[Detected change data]
====
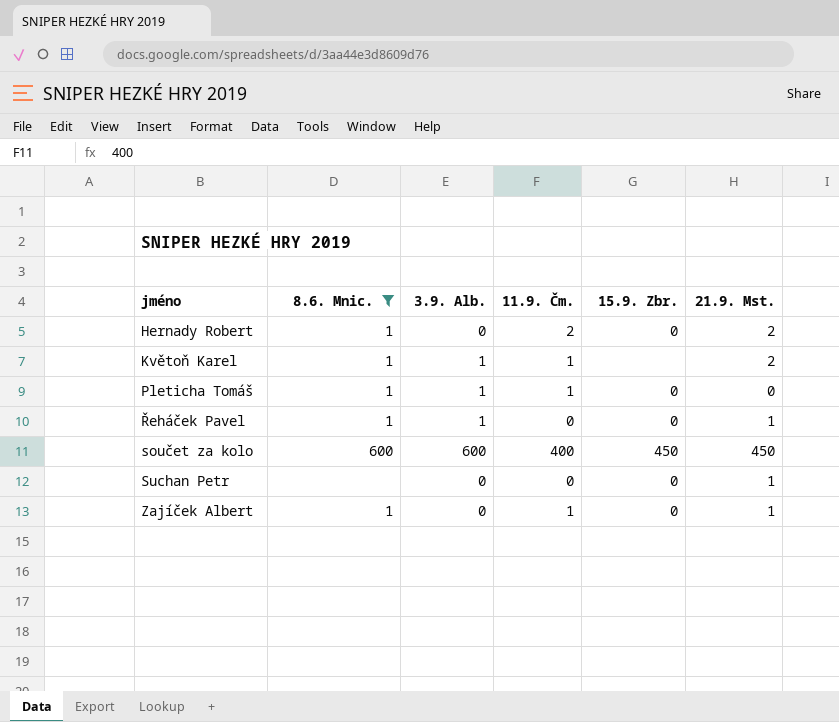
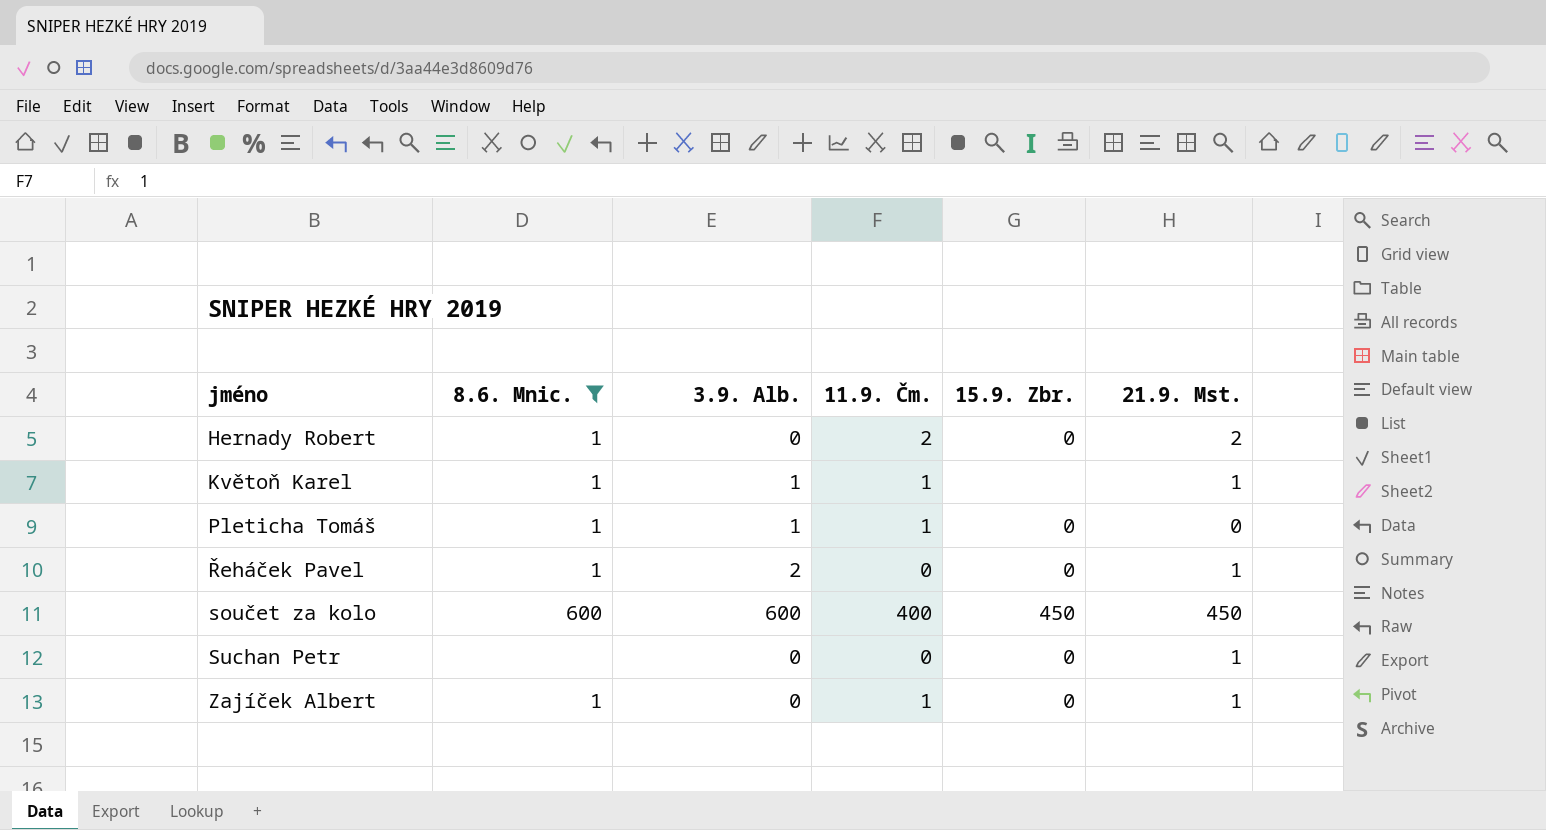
Květoň Karel | 21.9. Mst.: 2 -> 1
Řeháček Pavel | 3.9. Alb.: 1 -> 2

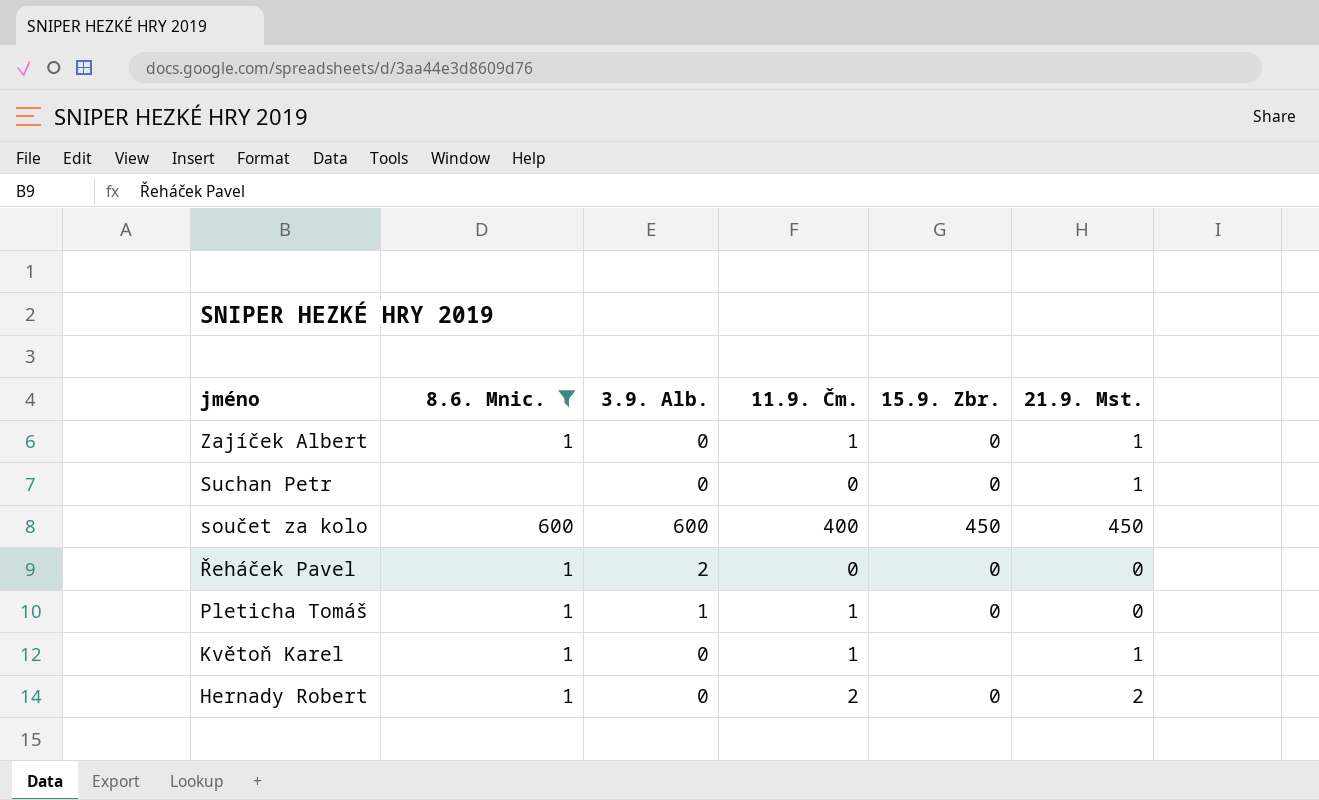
row order: jméno ascending -> jméno descending
Řeháček Pavel | 21.9. Mst.: 1 -> 0
Květoň Karel | 3.9. Alb.: 1 -> 0

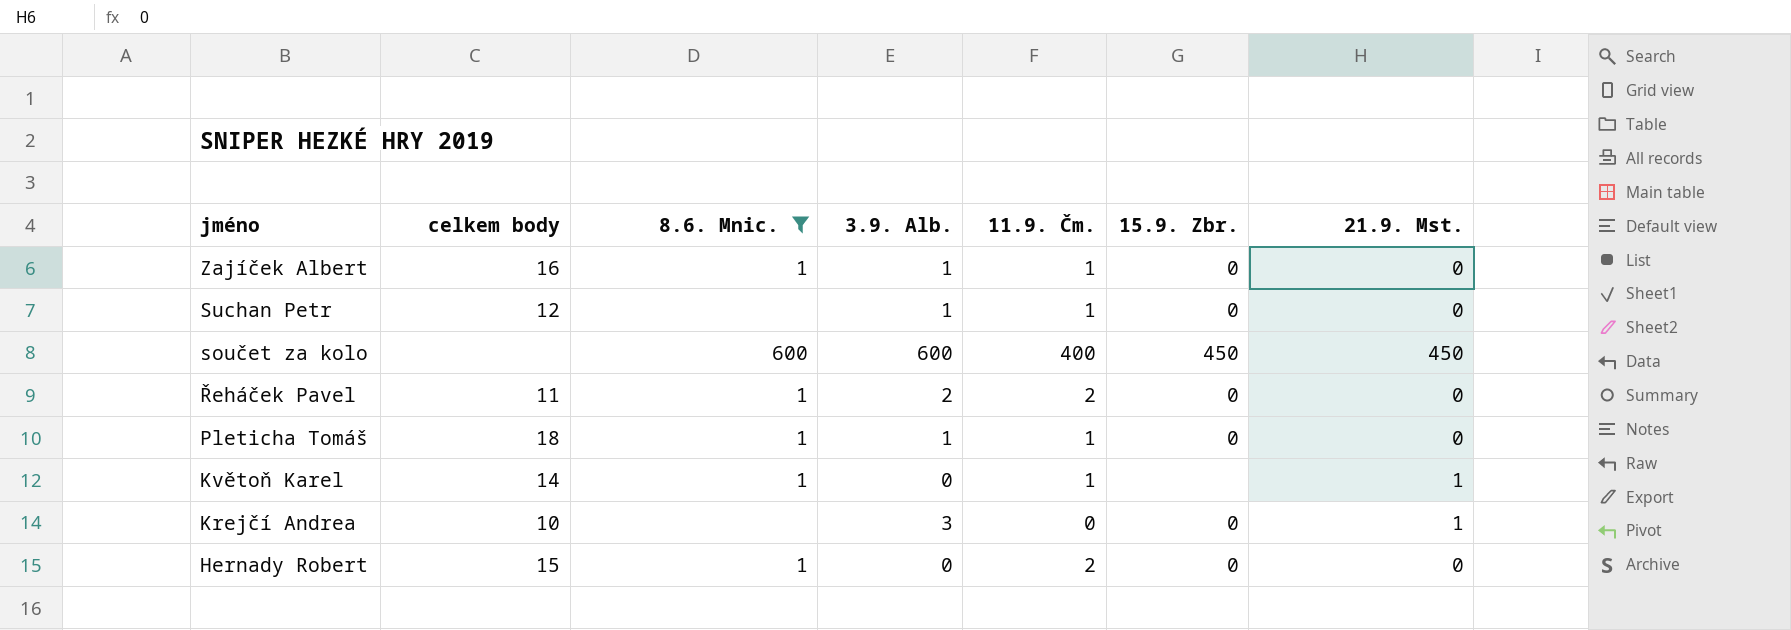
column celkem body | position: none -> 2
Zajíček Albert | 3.9. Alb.: 0 -> 1
Zajíček Albert | 21.9. Mst.: 1 -> 0
Suchan Petr | 3.9. Alb.: 0 -> 1
Suchan Petr | 11.9. Čm.: 0 -> 1
Suchan Petr | 21.9. Mst.: 1 -> 0
Řeháček Pavel | 11.9. Čm.: 0 -> 2
row Krejčí Andrea: none -> 10 | none | 3 | 0 | 0 | 1
Hernady Robert | 21.9. Mst.: 2 -> 0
====
PROBLEM DESCRIPTION –
The data above must be reproduced exactly, without any of its pictures.

RESPONSE AREA –
Květoň Karel | 21.9. Mst.: 2 -> 1
Řeháček Pavel | 3.9. Alb.: 1 -> 2

row order: jméno ascending -> jméno descending
Řeháček Pavel | 21.9. Mst.: 1 -> 0
Květoň Karel | 3.9. Alb.: 1 -> 0

column celkem body | position: none -> 2
Zajíček Albert | 3.9. Alb.: 0 -> 1
Zajíček Albert | 21.9. Mst.: 1 -> 0
Suchan Petr | 3.9. Alb.: 0 -> 1
Suchan Petr | 11.9. Čm.: 0 -> 1
Suchan Petr | 21.9. Mst.: 1 -> 0
Řeháček Pavel | 11.9. Čm.: 0 -> 2
row Krejčí Andrea: none -> 10 | none | 3 | 0 | 0 | 1
Hernady Robert | 21.9. Mst.: 2 -> 0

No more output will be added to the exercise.